__Data provided__:
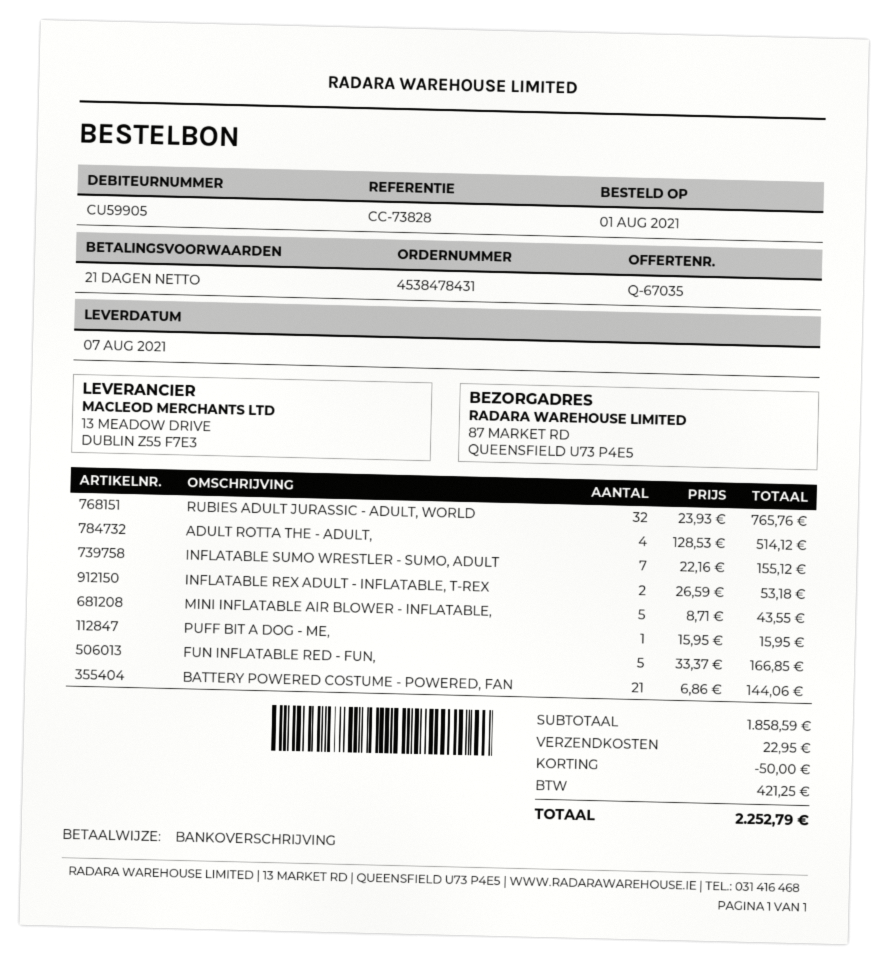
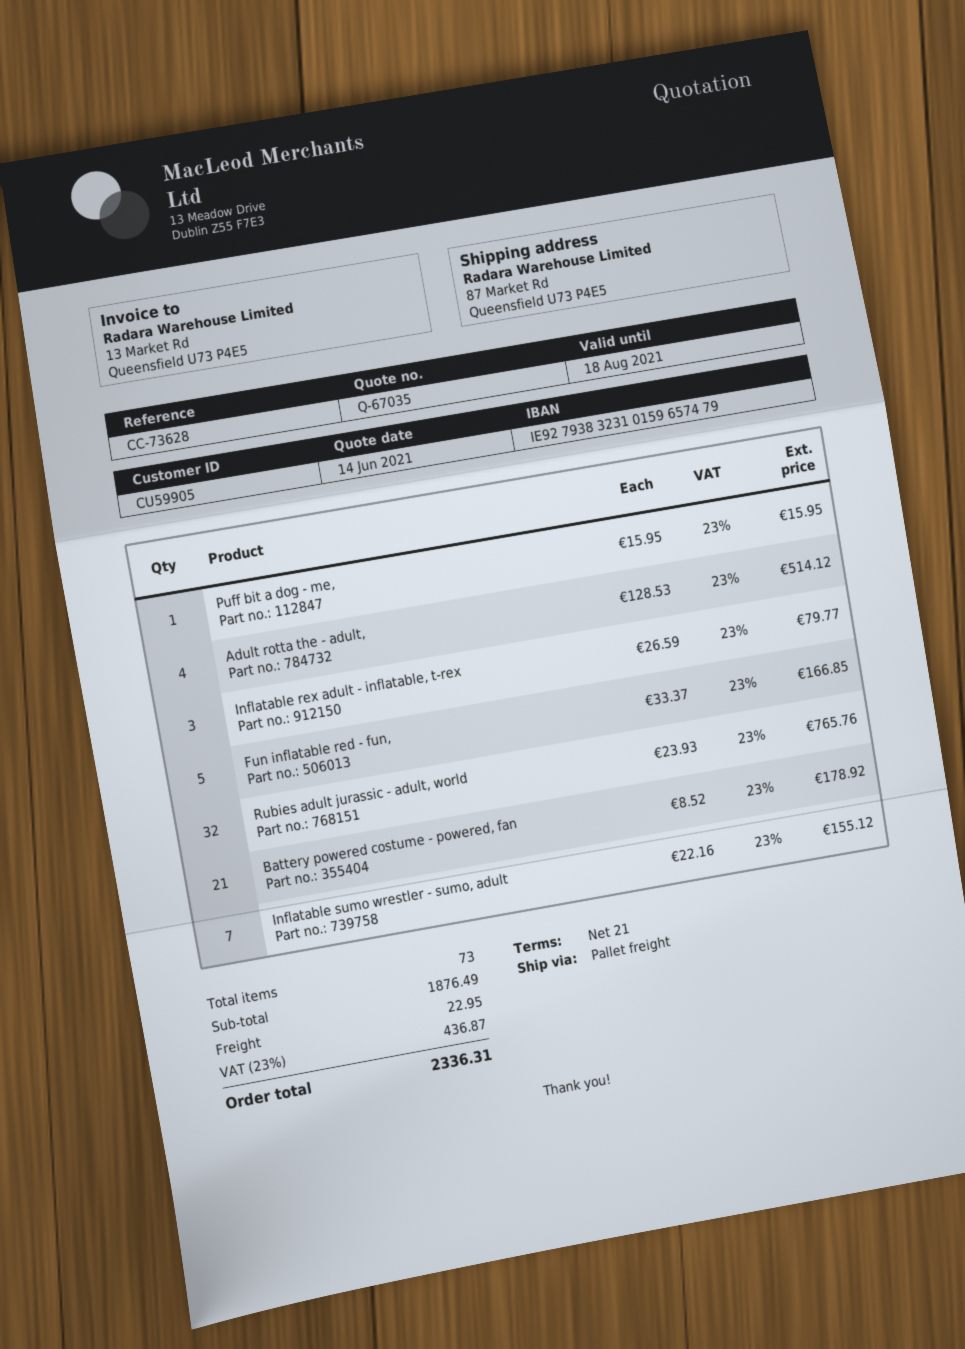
reference: CC-73828 -> CC-73628
INFLATABLE REX ADULT - INFLATABLE, T-REX: 2 x 26.59 = 53.18 -> 3 x 26.59 = 79.77
MINI INFLATABLE AIR BLOWER - INFLATABLE,: 5 x 8.71 = 43.55 -> none
BATTERY POWERED COSTUME - POWERED, FAN: 21 x 6.86 = 144.06 -> 21 x 8.52 = 178.92
subtotal: 1858.59 -> 1876.49
discount: 50.00 -> none
tax: 421.25 -> 436.87
total: 2252.79 -> 2336.31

__Work to be completed__: Print, without any change, the line containing "MINI INFLATABLE AIR" and each line after it to the end of the material.

__Result__:
MINI INFLATABLE AIR BLOWER - INFLATABLE,: 5 x 8.71 = 43.55 -> none
BATTERY POWERED COSTUME - POWERED, FAN: 21 x 6.86 = 144.06 -> 21 x 8.52 = 178.92
subtotal: 1858.59 -> 1876.49
discount: 50.00 -> none
tax: 421.25 -> 436.87
total: 2252.79 -> 2336.31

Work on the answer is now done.